(Recorded data)

------------------------------------

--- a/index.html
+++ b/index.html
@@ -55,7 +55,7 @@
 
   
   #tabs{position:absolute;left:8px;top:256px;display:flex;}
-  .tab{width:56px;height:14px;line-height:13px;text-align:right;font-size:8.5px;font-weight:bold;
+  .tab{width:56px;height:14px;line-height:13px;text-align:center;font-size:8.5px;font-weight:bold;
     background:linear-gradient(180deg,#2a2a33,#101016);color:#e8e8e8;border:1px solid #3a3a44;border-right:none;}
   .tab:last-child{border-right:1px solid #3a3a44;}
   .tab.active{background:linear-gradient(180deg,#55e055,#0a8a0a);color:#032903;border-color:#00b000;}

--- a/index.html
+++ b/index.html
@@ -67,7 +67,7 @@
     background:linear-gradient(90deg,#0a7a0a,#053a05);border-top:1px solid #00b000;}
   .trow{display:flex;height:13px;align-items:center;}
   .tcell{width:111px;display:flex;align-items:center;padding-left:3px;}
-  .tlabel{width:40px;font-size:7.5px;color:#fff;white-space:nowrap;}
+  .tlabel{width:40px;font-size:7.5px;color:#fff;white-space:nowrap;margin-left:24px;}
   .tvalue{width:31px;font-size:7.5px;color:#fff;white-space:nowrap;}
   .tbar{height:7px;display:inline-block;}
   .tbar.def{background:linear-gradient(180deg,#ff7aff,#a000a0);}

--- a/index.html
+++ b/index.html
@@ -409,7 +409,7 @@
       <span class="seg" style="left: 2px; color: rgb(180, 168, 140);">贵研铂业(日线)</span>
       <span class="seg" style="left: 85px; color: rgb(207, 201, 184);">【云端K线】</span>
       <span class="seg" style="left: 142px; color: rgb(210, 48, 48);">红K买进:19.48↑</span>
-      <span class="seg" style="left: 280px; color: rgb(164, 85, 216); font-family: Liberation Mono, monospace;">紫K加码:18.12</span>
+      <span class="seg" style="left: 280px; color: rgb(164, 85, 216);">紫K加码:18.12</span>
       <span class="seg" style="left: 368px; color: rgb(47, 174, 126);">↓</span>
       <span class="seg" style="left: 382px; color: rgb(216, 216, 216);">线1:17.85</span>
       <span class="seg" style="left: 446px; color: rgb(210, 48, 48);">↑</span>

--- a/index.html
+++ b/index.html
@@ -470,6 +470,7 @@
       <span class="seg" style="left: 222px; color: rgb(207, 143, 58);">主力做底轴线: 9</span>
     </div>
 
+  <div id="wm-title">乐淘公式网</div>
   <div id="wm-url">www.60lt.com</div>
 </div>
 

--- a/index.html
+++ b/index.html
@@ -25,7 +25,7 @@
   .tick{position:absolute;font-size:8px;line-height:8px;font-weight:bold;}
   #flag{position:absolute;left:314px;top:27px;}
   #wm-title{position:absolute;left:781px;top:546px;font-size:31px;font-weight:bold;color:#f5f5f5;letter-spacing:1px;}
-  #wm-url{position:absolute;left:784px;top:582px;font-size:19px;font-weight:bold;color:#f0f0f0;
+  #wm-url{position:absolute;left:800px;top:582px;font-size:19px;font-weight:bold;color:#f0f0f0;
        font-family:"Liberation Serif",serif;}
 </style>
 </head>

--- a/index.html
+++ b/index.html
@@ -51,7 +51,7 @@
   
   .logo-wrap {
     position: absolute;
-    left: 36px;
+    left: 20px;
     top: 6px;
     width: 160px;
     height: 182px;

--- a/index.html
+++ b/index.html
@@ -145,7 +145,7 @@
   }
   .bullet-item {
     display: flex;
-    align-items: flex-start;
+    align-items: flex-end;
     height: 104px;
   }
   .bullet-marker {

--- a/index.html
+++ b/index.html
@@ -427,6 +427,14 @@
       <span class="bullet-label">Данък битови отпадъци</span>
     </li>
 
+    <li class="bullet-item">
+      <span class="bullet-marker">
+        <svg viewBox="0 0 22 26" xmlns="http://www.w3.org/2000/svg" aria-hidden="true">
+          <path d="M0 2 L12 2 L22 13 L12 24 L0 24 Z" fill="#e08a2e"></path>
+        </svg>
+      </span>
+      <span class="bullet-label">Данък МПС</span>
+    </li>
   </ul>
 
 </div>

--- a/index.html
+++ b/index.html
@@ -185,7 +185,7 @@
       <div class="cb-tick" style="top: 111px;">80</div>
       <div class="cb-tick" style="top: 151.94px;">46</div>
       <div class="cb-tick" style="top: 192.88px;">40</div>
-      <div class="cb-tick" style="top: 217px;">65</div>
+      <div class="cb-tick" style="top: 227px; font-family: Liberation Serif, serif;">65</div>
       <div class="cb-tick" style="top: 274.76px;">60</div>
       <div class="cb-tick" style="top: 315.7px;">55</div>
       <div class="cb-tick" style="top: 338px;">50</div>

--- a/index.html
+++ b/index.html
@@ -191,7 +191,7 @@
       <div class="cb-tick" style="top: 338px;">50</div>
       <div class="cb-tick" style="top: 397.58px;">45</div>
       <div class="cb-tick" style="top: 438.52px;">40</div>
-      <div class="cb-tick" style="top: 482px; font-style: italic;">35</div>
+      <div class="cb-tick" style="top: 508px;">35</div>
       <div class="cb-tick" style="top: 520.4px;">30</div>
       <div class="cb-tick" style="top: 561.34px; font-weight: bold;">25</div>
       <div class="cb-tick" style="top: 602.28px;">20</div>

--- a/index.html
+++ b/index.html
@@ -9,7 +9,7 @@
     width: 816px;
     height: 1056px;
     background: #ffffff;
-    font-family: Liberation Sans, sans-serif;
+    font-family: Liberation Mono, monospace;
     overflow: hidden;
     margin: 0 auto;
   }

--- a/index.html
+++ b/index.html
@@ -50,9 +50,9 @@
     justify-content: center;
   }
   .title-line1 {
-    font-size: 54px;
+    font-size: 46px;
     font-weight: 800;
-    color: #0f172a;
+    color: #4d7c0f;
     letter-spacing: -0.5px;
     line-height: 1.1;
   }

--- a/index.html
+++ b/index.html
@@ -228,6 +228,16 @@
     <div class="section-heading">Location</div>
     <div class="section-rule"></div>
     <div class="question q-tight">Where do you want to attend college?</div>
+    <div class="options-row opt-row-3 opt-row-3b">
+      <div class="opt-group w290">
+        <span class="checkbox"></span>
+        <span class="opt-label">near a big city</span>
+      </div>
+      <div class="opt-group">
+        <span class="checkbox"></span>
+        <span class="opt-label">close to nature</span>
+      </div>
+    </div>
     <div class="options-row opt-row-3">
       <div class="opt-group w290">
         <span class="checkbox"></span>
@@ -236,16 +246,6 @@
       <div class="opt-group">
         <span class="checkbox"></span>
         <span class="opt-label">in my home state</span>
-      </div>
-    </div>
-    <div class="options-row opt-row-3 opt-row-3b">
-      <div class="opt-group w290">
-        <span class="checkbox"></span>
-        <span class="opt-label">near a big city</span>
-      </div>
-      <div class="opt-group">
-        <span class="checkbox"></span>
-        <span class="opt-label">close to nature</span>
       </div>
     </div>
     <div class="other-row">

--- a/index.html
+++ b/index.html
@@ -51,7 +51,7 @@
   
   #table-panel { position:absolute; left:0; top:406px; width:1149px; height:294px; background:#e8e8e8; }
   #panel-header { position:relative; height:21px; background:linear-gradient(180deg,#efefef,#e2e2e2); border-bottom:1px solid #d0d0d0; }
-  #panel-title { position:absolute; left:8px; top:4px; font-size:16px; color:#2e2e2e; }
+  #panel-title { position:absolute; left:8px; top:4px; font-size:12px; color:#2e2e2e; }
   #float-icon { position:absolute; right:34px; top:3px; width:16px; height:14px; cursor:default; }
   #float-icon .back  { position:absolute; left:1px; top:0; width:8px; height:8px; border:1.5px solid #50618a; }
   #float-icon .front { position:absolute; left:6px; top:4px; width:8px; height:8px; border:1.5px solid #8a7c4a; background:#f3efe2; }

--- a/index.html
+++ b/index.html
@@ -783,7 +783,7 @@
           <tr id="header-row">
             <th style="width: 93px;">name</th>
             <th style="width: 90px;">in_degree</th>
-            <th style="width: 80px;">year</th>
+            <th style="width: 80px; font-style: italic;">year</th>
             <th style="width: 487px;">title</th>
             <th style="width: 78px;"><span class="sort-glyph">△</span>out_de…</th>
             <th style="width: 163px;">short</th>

------------------------------------

▶ [Your task]
Reproduce, character for character, only the lines of the preceding data that start at the line with "background: #ffffff;" and end at the line with "to attend college?</div>", both included.

▶ [Result below]
     background: #ffffff;
-    font-family: Liberation Sans, sans-serif;
+    font-family: Liberation Mono, monospace;
     overflow: hidden;
     margin: 0 auto;
   }

--- a/index.html
+++ b/index.html
@@ -50,9 +50,9 @@
     justify-content: center;
   }
   .title-line1 {
-    font-size: 54px;
+    font-size: 46px;
     font-weight: 800;
-    color: #0f172a;
+    color: #4d7c0f;
     letter-spacing: -0.5px;
     line-height: 1.1;
   }

--- a/index.html
+++ b/index.html
@@ -228,6 +228,16 @@
     <div class="section-heading">Location</div>
     <div class="section-rule"></div>
     <div class="question q-tight">Where do you want to attend college?</div>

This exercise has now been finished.